** DATASET **
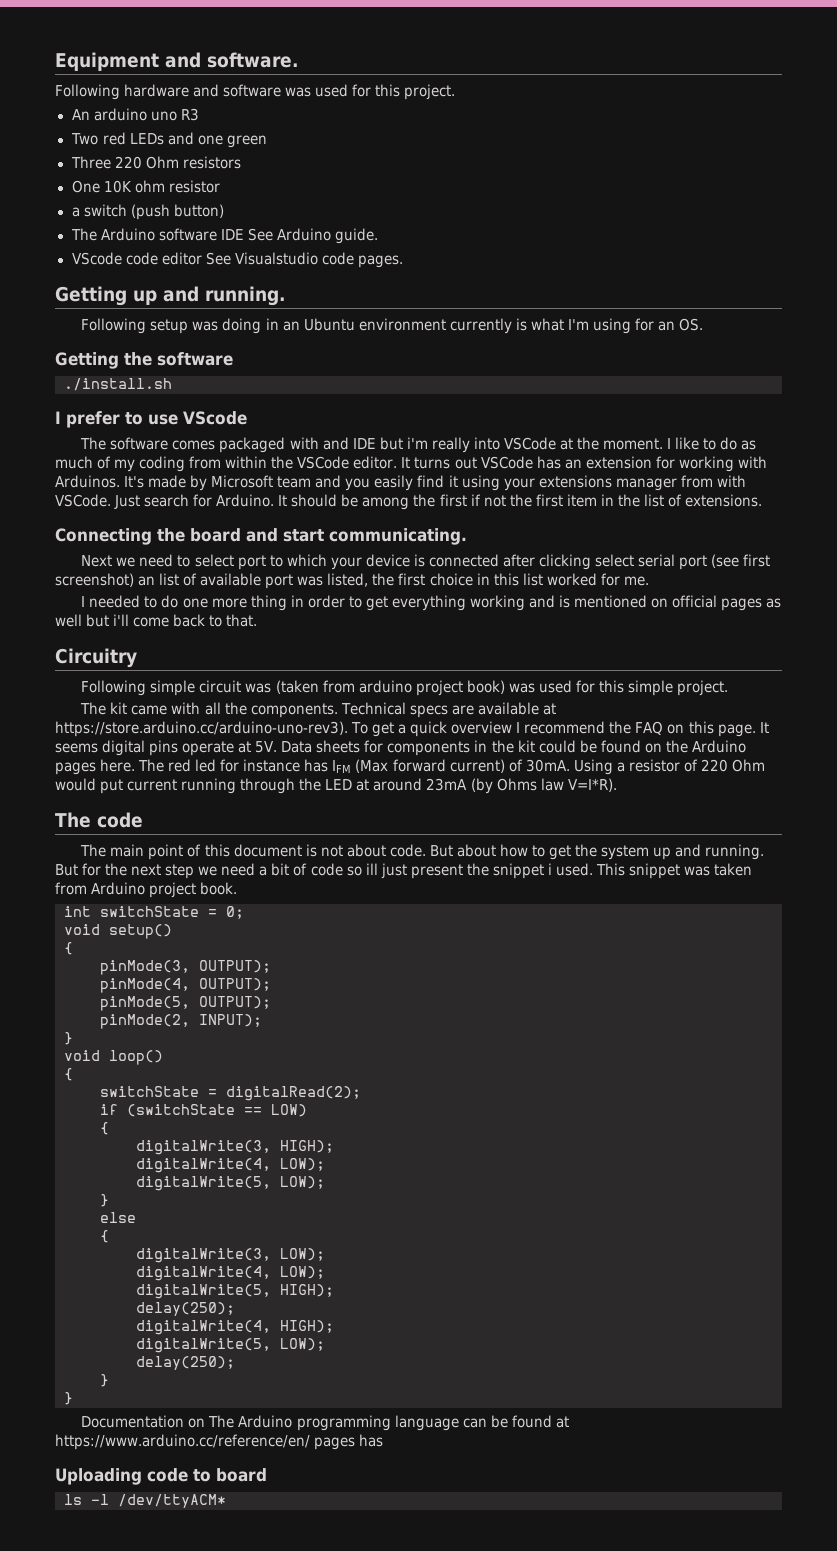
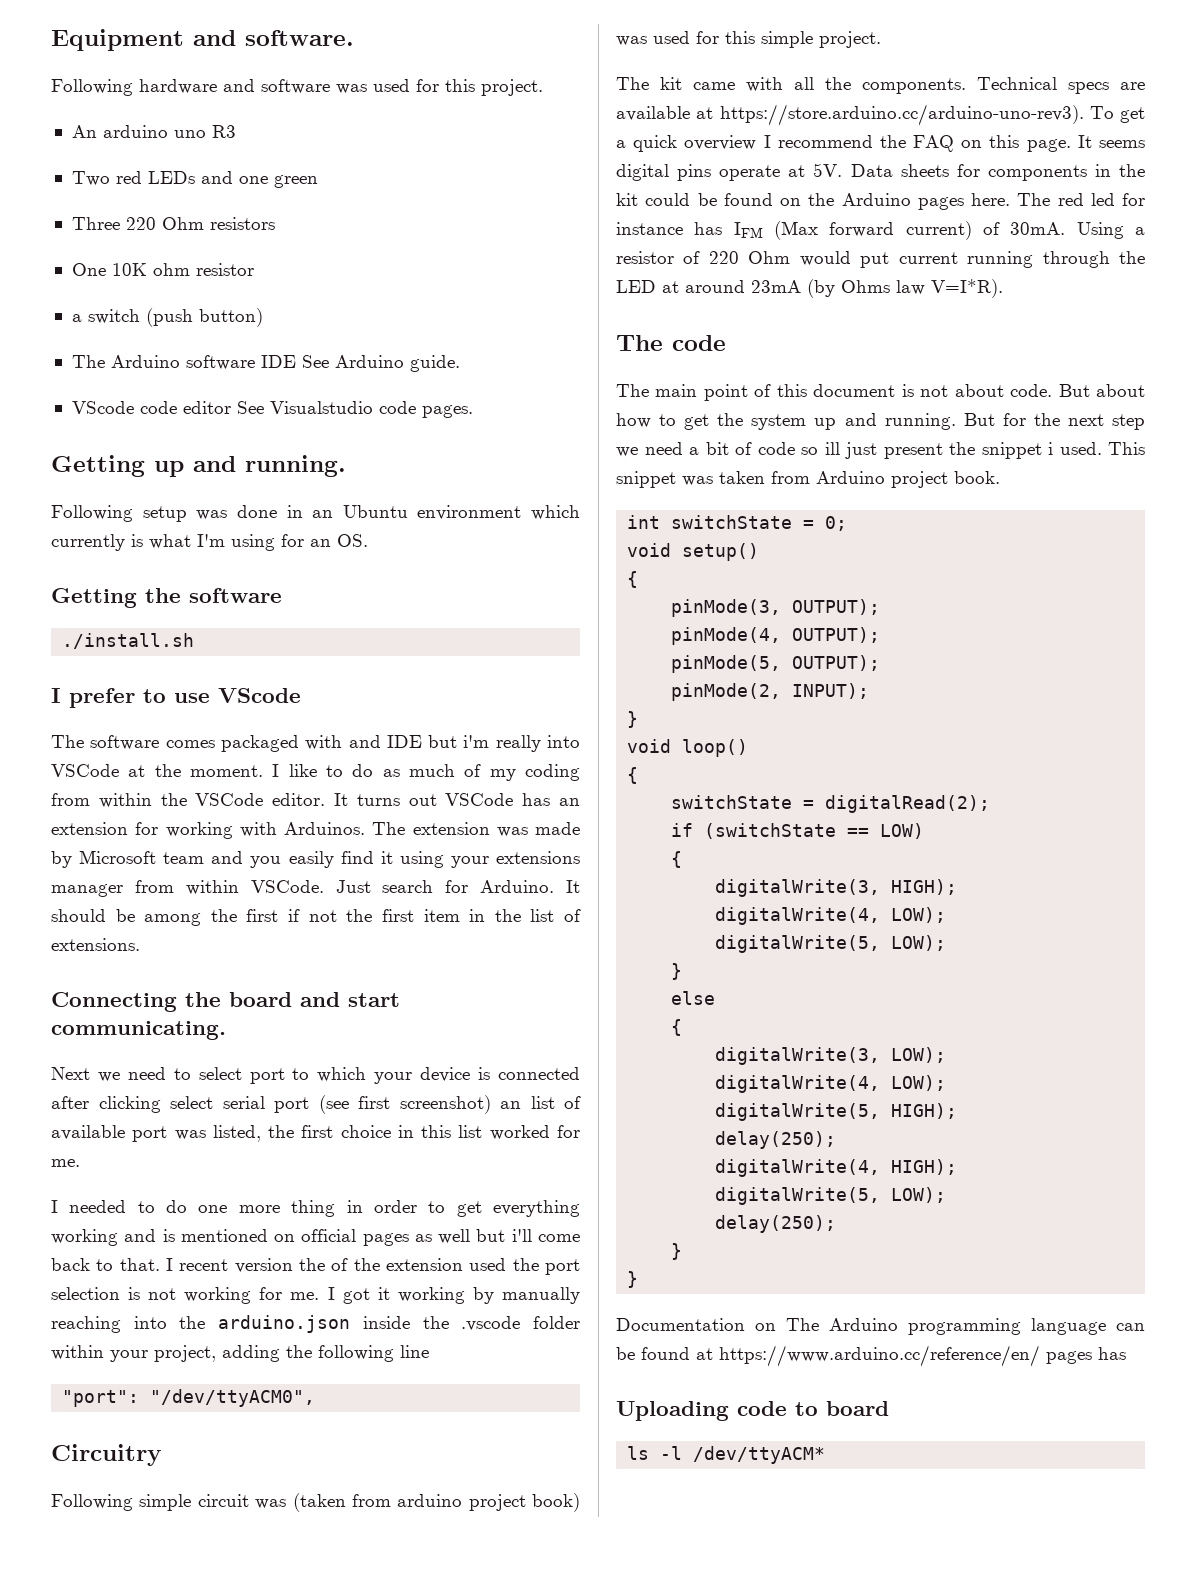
- Following setup was doing in an Ubuntu environment currently is what I'm using for an OS.
+ Following setup was done in an Ubuntu environment which currently is what I'm using for an OS.
- It's made by Microsoft team and you easily find it using your extensions manager from with VSCode.
+ The extension was made by Microsoft team and you easily find it using your extensions manager from within VSCode.
+ I recent version the of the extension used the port selection is not working for me. I got it working by manually reaching into the arduino.json inside the .vscode folder within your project, adding the following line
+ "port": "/dev/ttyACM0",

** WHAT THE EXERCISE ASKS **
From the line that contains "the following line" down to the last line of the material above, copy every line word for word, both ends included.

** OUTPUT FOR THIS EXERCISE **
+ I recent version the of the extension used the port selection is not working for me. I got it working by manually reaching into the arduino.json inside the .vscode folder within your project, adding the following line
+ "port": "/dev/ttyACM0",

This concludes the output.